Stafstrom voted against the bill but said he likely would have voted to pass it out of committee if the votes hadn’t been there.
“There’s concern on the car theft issue across party lines,” he said after the vote. “It’s undeniable there’s been an uptick. Folks just have very different perspectives on how to address that.”
Stafstrom pointed out that the data don’t back up the narrative that car thefts are running rampant in Connecticut. Recently published research by the Institute for Municipal and Regional Policy at Central Connecticut State University showed car thefts in 2019 were at their lowest rate since the state started collecting data in 1985. Preliminary data from 2020 show there was an increase in motor vehicle thefts in Connecticut compared to the previous year, but those preliminary numbers from 2020 are still 3% lower than they were in 2018.
Additionally, the spike in car thefts last year occurred across the country, suggesting past legislative reforms passed by state lawmakers aimed at helping children ensnared in the criminal legal system did not lead to rampant car thefts.
Multiple members of the public submitted written testimony in favor of the car theft bill, House Bill 6669, stating that they endorse measures that “give law enforcement officers and the courts the tools they need to stop future crimes.”
Others warned that allowing young people who steal cars to skirt incarceration could make them more inclined to commit crimes.
“It would be far better to impose punishment upon those committing these crimes initially than to wait until they have adopted such behavior as a permanent lifestyle,” one woman warned.
“This specifically is for repeat offenders,” said Rep. Rosa Rebimbas, R-Naugatuck. “This would come into play with those individuals who, sadly enough for one reason or the other, continue to steal vehicles.”
Notably, IMRP’s research showed that as motor vehicle thefts have declined in Connecticut’s major cities, they have increased in surrounding suburban communities. That fact was not lost on Porter, who pointed out this has been a problem in urban communities for decades, but now that it is creeping into suburban, white communities, the legislature has chosen to act.
“There are Black kids, brown kids, white kids, all kids — this is childhood behavior. So, it’s not a matter of just poor kids committing these crimes,” Porter said. “But we know this country, this state, we don’t prosecute people the same.”

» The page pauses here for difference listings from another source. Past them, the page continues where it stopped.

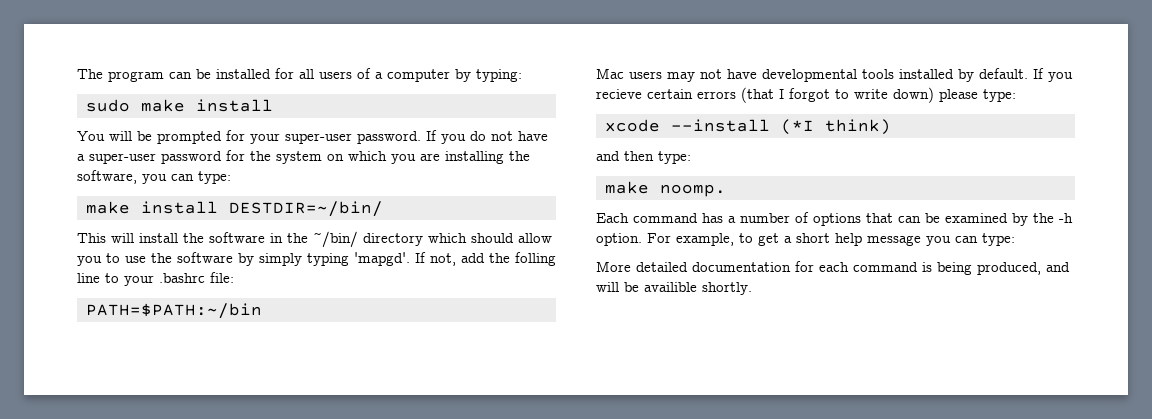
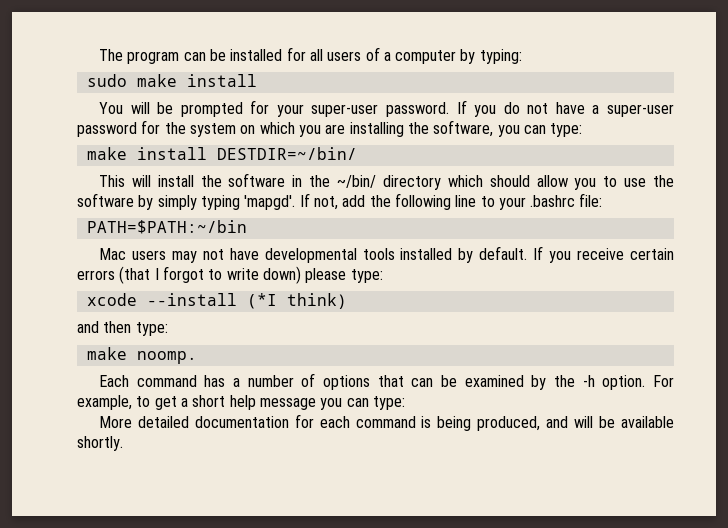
- If not, add the folling line to your .bashrc file:
+ If not, add the following line to your .bashrc file:
- If you recieve certain errors (that I forgot to write down) please type:
+ If you receive certain errors (that I forgot to write down) please type:
- More detailed documentation for each command is being produced, and will be availible shortly.
+ More detailed documentation for each command is being produced, and will be available shortly.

Porter said racial disparities permeate the justice system, in arrests, charging and sentencing decisions. If legislators pass a law that creates a new crime, as the car theft bill does for 18-year-olds who entice a minor to commit a crime, Porter expects Black and brown people to be disproportionately affected. She said the bill might “look good on the surface, but we know when you start to peel the layers back on this onion, it’s the stuff that makes Black mothers cry. It’s our babies that are being arrested.”
The bill passed out of committee 21-17. Rep. Jillian Gilchrest, D-West Hartford, echoed several of her Democratic colleagues, saying she voted the bill out of committee to continue the conversation but reserves the right to vote no when the bill comes up for a vote later. She said she struggled with several aspects of the bill but hopes the measure can be used as an opportunity to fund community programs that reduce violence and high-risk behaviors.
“I, too, have many reservations about this legislation. I think there are much better ways to go about addressing this issue,” Gilchrest said. “As a state representative from West Hartford, this is a concern in my community. That said, I would agree that more things can be done, like locking our doors in our driveways.”